Longtemps avant que le gouvernement du Dominion en eût entretenu sérieusement l’idée, les avantages présentés par le territoire britannique furent mis en relief par le gouverneur Stevens, du Minnesota. Dans le rapport du comité spécial de la législature de cet état, il exprima l’idée que la route était la plus praticable et qu’il était plus facile d’ouvrir une grande voie de communication inter-océanique à travers le bassin de la Saskatchewan qu’à travers les déserts américains et les plaines calcaires et relativement sans pluie des latitudes méridionales. L’entreprise américaine résolut, cependant, le problème, mais à un prix énorme ; et la supériorité de la voie canadienne a été abondamment démontrée, non-seulement à cause du sol et du climat, mais encore eu égard au meilleur niveau du chemin. L’autre grand avantage qu’il présente est de raccourcir le voyage océanique de l’Amérique au Japon, à la Chine et aux Indes.

En l’année 1881, le contrat passé par le gouvernement du Dominion avec le syndicat du chemin de fer du Pacifique Canadien fut ratifié par le parlement, environ trois ans après la défaite de l’administration de M. Mackenzie.

Dans l’intervalle, le gouvernement avait tout mis en œuvre pour obtenir l’aide des capitalistes européens et américains, afin de continuer les travaux.

La Colombie Britannique réclamait à grands cris la réalisation des termes de l’union, et la colonisation du Manitoba se trouvait retardée par le manque de communications au moyen de voies ferrées avec le reste du Dominion.
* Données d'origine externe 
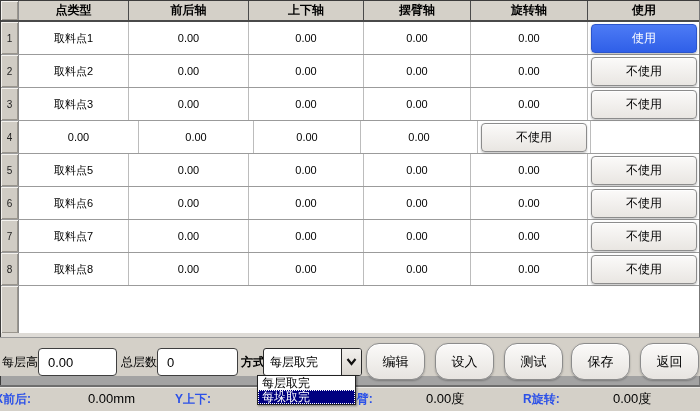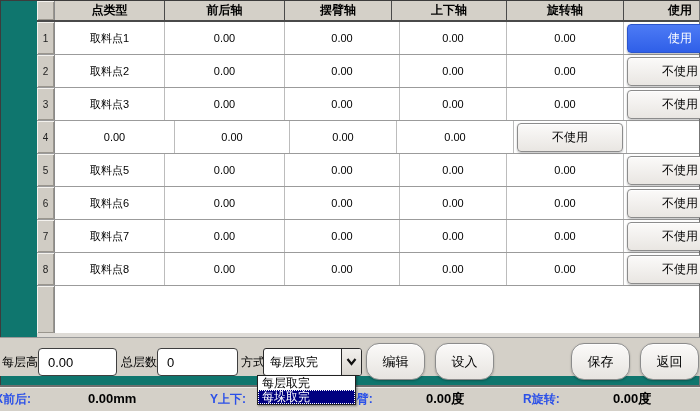--- a/index.html
+++ b/index.html
@@ -1,21 +1,21 @@
 <!DOCTYPE html>
 <html><head>
 <meta charset="utf-8">
 <style>
   * { margin:0; padding:0; box-sizing:border-box; }
   body { font-family:"Liberation Sans", sans-serif; background:#888; }
   .screen { position:relative; width:700px; height:411px; background:#d4d0c8; overflow:hidden; }
 
   
-  .table { position:absolute; top:0; left:0; width:700px; height:393px; background:#0f766e;
-           border-top:1px solid #3c3c3c; border-left:1px solid #3c3c3c; border-right:1px solid #777;padding-left:36px; }
+  .table { position:absolute; top:0; left:0; width:700px; height:393px; background:#a3a3a3;
+           border-top:1px solid #3c3c3c; border-left:1px solid #3c3c3c; border-right:1px solid #777; }
   .hrow { display:flex; height:21px; background:#d4d0c8; border-bottom:2px solid #4a4a4a; }
   .hcell { flex:none; display:flex; align-items:center; justify-content:center;
            font-size:12px; font-weight:600; color:#000; border-right:1px solid #4a4a4a; }
   .row { display:flex; height:33px; border-bottom:1px solid #9b9b9b; background:#fff; }
   .cell { flex:none; display:flex; align-items:center; justify-content:center;
           font-size:11px; color:#000; border-right:1px solid #bcbcbc; }
   .c0 { width:18px; } .c1 { width:110px; } .c2 { width:120px; } .c3 { width:115px; }
   .c4 { width:107px; } .c5 { width:117px; } .c6 { width:113px; }
   .gutter { background:#d0ccc4; border-right:1px solid #8a8a8a; font-size:10px; color:#222;
             box-shadow: inset 1px 1px 0 #f4f2ee, inset -1px -1px 0 #9a968e; }
@@ -55,34 +55,34 @@
   .opt { height:14px; line-height:14px; font-size:12px; padding-left:4px; color:#000;
          white-space:nowrap; cursor:pointer; }
   .opt.selected { background:#000080; color:#fff; outline:1px dotted #fff; outline-offset:-1px; }
 
   
   .statusbar { position:absolute; top:385px; left:0; width:700px; height:26px; background:#d4d0c8;
                border-top:2px solid #6e6e6e; box-shadow: inset 0 1px 0 #eceae6; }
   .s-label { position:absolute; top:0; height:24px; line-height:24px; font-size:12px;
              font-weight:700; color:#2b50e8; white-space:nowrap; }
   .s-value { position:absolute; top:0; height:15px; line-height:24px; font-size:13px;
-             font-weight:700; color:#000; white-space:nowrap; }
+             font-weight:400; color:#000; white-space:nowrap; }
 </style>
 </head>
 <body>
 
 <div class="screen">
 
   <div class="table">
     <div class="hrow">
       <div class="hcell c0 gutter"></div>
       <div class="hcell c1">点类型</div>
       <div class="hcell c2">前后轴</div>
+      <div class="hcell c3">上下轴</div>
       <div class="hcell c4">摆臂轴</div>
-      <div class="hcell c3">上下轴</div>
       <div class="hcell c5">旋转轴</div>
       <div class="hcell c6">使用</div>
     </div>
 
     <div class="row">
       <div class="cell c0 gutter">1</div>
       <div class="cell c1">取料点1</div>
       <div class="cell c2">0.00</div>
       <div class="cell c3">0.00</div>
       <div class="cell c4">0.00</div>
@@ -179,41 +179,42 @@
       <div class="gutter"></div>
     </div>
     <div class="table-bottom"></div>
   </div>
 
   <div class="panel">
     <span class="plabel" style="left:2px;">每层高</span>
     <input class="pinput" style="left: 38px; width: 79px;" value="0.00">
     <span class="plabel" style="left:121px;font-family:Liberation Serif, serif;">总层数</span>
     <input class="pinput" style="left: 157px; width: 81px;" value="0">
-    <span class="plabel" style="left:241px;">方式</span>
+    <span class="plabel" style="left:241px;font-weight:bold;">方式</span>
 
     <div class="combo">
       <span class="combo-val">每层取完</span>
       <span class="combo-btn">
         <svg width="11" height="8" viewBox="0 0 11 8">
             <polyline points="1.5,1 5.5,6 9.5,1" fill="none" stroke="#111" stroke-width="2.2"></polyline>
           </svg>
       </span>
     </div>
 
     <button class="panel-btn" style="left:366px;">编辑</button>
     <button class="panel-btn" style="left:435px;">设入</button>
+    <button class="panel-btn" style="left:504px;">测试</button>
     <button class="panel-btn" style="left:640px;">返回</button>
     <button class="panel-btn" style="left:571px;">保存</button>
   </div>
 
   <div class="statusbar">
     <span class="s-label" style="left:-5px;">X前后:</span>
     <span class="s-value" style="left:88px;">0.00mm</span>
-    <span class="s-label" style="left:175px;margin-left:35px;">Y上下:</span>
+    <span class="s-label" style="left:175px;">Y上下:</span>
     <span class="s-value" style="left:262px;">0.00mm</span>
     <span class="s-label" style="left:336px;">B摆臂:</span>
     <span class="s-value" style="left:426px;">0.00度</span>
     <span class="s-label" style="left:523px;">R旋转:</span>
     <span class="s-value" style="left:613px;">0.00度</span>
   </div>
 
   <div class="droplist">
     <div class="opt">每层取完</div>
     <div class="opt selected">每垛取完</div>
Cependant, il s’était fait beaucoup de choses sous l’administration Mackenzie. L’embranchement de Pembina, qui plaçait la ville de Winnipeg en communication de chemin de fer avec les États-Unis, fut complété ; les sections de la ligne principale, entre la baie du Tonnerre et la rivière Rouge, furent mises en construction et l’on fit l’exploration d’une route praticable à travers les prairies et les montagnes Rocheuses par la passe de Yellow Head. En sus, on avait mis fin, au moyen de divers traités avec les différentes tribus, au droit qu’elles possédaient sur le territoire propre à la pêche à la baleine. Des colons, attirés par la grande fertilité du sol et la salubrité du climat, commençaient à se répandre dans le Manitoba. Un avenir superbe, riche en promesses de toutes sortes qui peuvent contribuer à la prospérité ainsi qu’au bonheur d’un peuple, s’ouvrait pour ce pays.

Quand on écrira l’histoire du chemin de fer du Pacifique Canadien, on y trouvera le sujet d’un roman aussi merveilleux, sous bien des aspects, que beaucoup de contes enchanteurs des Mille-et-Une Nuits.

Jamais le génie de l’homme n’a conçu une plus grande entreprise que celle d’ouvrir à la civilisation un continent dont les deux tiers ne formaient qu’une solitude inexplorée. À travers les vastes prairies où, de temps immémorial, le chasseur sauvage poursuivait le bison dans les solitudes sans bornes, à travers de larges marais dont les profondeurs traîtresses semblaient défier l’homme de jamais passer au-dessus, à travers des chaînes de montagnes dont les pics couverts de neige éternelle et la base entourée de glaciers paraissaient imposer une barrière infranchissable à tous ceux qui voudraient oser pénétrer dans ces régions inhospitalières, le peuple canadien entreprit la construction d’un chemin de fer de plus de deux mille milles de long ! Combien à bon droit pourrait-on dénommer cette entreprise :

 « Une consécration sauvage des Canadiens
À des eaux inconnues et à des rivages ignorés ! »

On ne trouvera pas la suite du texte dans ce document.